Lena se dirigió hacia la guardiana, que la agarró del brazo y se la llevó. «Ya está, aquí ya ha llegado mi hora», pensó. La guardiana la llevó a un cuarto y allí la obligó a lavarse, le puso un uniforme más limpio y le dio la primera comida decente que Lena había comido en mucho tiempo.

—Veo que tienes agallas y eres alemana. Lástima que seas una judía de mierda, pero si me obedeces y haces lo que te digo, aquí vas a vivir bien. Es una lástima que caigas, tienes mucho potencial y veo en la mirada que quieres vivir a toda costa —soltó la guardiana.

Lena siguió oyendo a la mujer, que le ofreció un empleo en el campo que le permitiría sobrevivir. Según ella, era una oferta que no podía rechazar.
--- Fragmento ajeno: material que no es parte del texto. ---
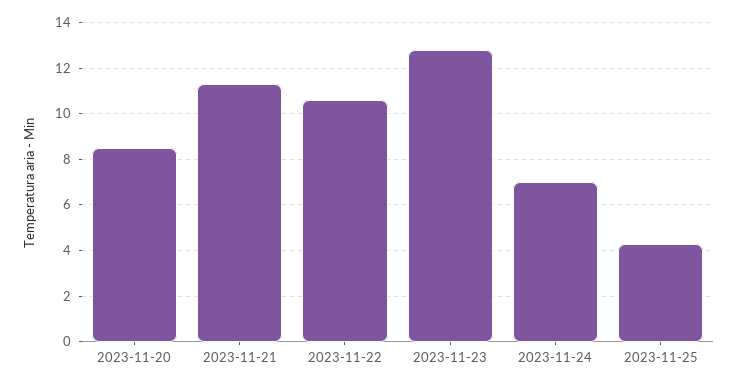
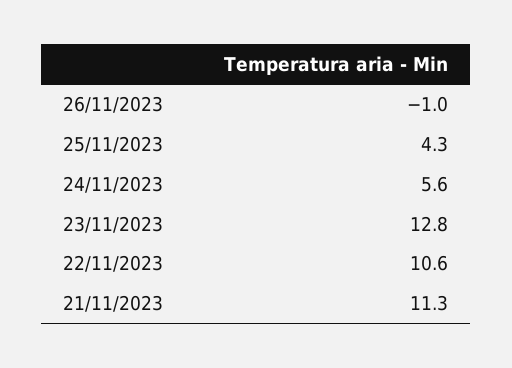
2023-11-20: 8.5 -> none
2023-11-24: 7 -> 5.6
26/11/2023: none -> -1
Pero sabía que por el tono, no era una oferta.

Era una orden.

Lena no se lo pensó dos veces. Si quería sobrevivir —no podía negarlo—, debía obedecer a aquella mujer pulcramente uniformada que parecía capaz de matar a cualquiera que se atreviera a desobedecerla. Le tendió la mano, pero esta la rechazó, pero asintió con la cabeza, como si aquello ya sellara el acuerdo que se acababa de establecer entre ambas.

Fuera lo que fuera, supo que pagaría un precio muy alto si con ello iba a asegurarse su supervivencia.